There are parts of France - especially suburban Paris, where French police officers are too scared to go.
And 9/11 wasn’t about car theft, 9/11 was about the beginning of a war. If you haven’t noticed, this enemy doesn’t just want a car, this enemy wants to eliminate a whole people.
And should we talk about disgraceful behaviours, we could start with de Villepin and his betrayals…
I wonder about your sense of proportions. Your measuring stick seems to be crooked.
Posted by: RSN at March 27, 2004 11:23 PMi just want to ask some questions,
as i think i ’ve understand, al quaida has a long term policy. they are well structured;
they are well established in europe, in USA, in asia, in africa, in Iraq, in Saudi Arabia but not in israel neighter palestinian territories, why?.
Could any organisation do what al quaida does without the support of a country?
Who reelly profit of al quaida crimes?
Posted by: dumas at June 19, 2004 10:53 AMSomething to consider. A lot of people in the West consider themselves to be enlightened intellectuals, living far above the brutish levels found in other parts of the world. There’s a simple fact that they don’t understand, or cannot comprehend.
The people in Al-Qaida want to kill us. Pure and simple. They want to thoroughly destabilize or annihilate our way of life, and replace it with their idea of living. Of course, this means destroying not only people, but the institutions that we adhere to as well.
http://www.fas.org/irp/world/para/docs/980223-fatwa.htm
This is not the sort of goal that can be subject to negotiation.
For a lot of people in the West, this goal is incomprehensible. Many will go so far as to deny that this is what al-Qaida wants.
If you want to stop the problem at this point, you have to steel yourself that for at least some period of time, you’re going to have to hunt all of them down and kill them. Since these people are dedicated to their cause to the point of being suicidal, you’re going to have to rely on something more terrible than sanctions or embargos or conferences to resolve this.

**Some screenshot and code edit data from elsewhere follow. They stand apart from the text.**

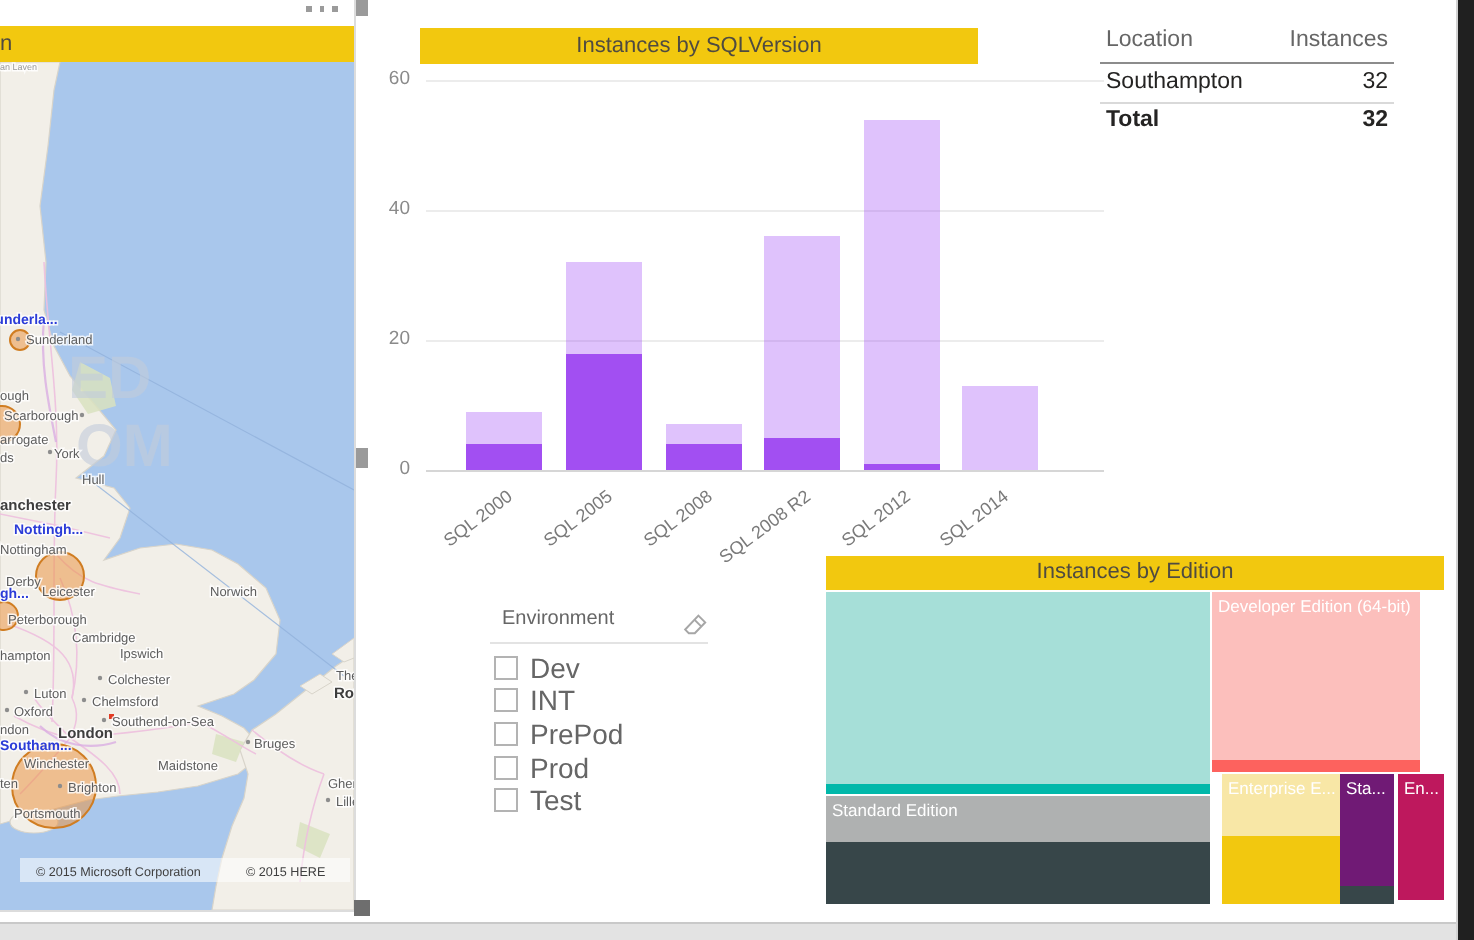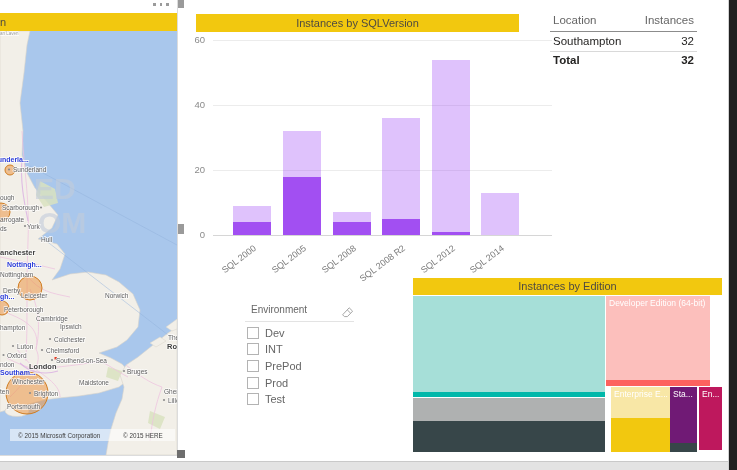"Instances by SQLVersion" div.vtitle { left: 196px -> 210px; width: 323px -> 279px }
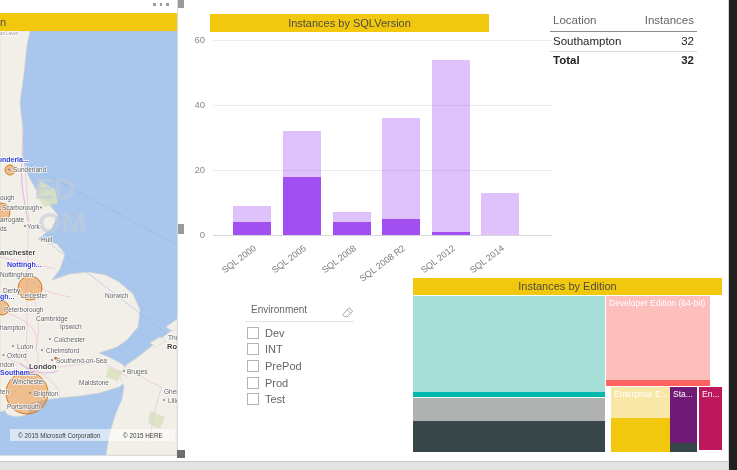"Dev" .sl-item { align-items: none -> center; font-size: 11px -> 14px }
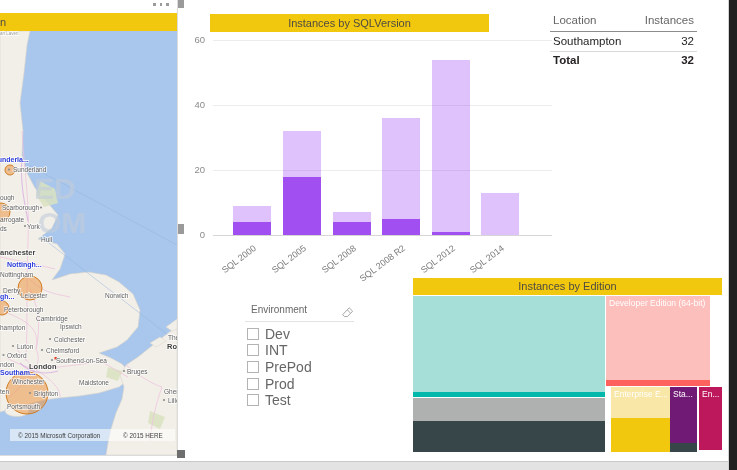"Standard Edition" div.tlabel { html: none -> <div>Standard Edition</div> }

There are sometimes when I wonder if Bush deliberately invaded Iraq (not for the public reasons) so that al-Qaida would be more likely to expend its energies attacking in a foreign country - rather than encouraging them to try again in the US. In terms of ease, a terrorist might well take a short trip to Iraq, cross a relatively unguarded border, and operate in a country with little legal or bureaucratic infrastructure. There, the suicidal terrorist could satisfy his urges, and the attack would take place somewhere other than on US soil.
Cynical, yes. But does it work? And does it show an understanding of what al-Qaida wants?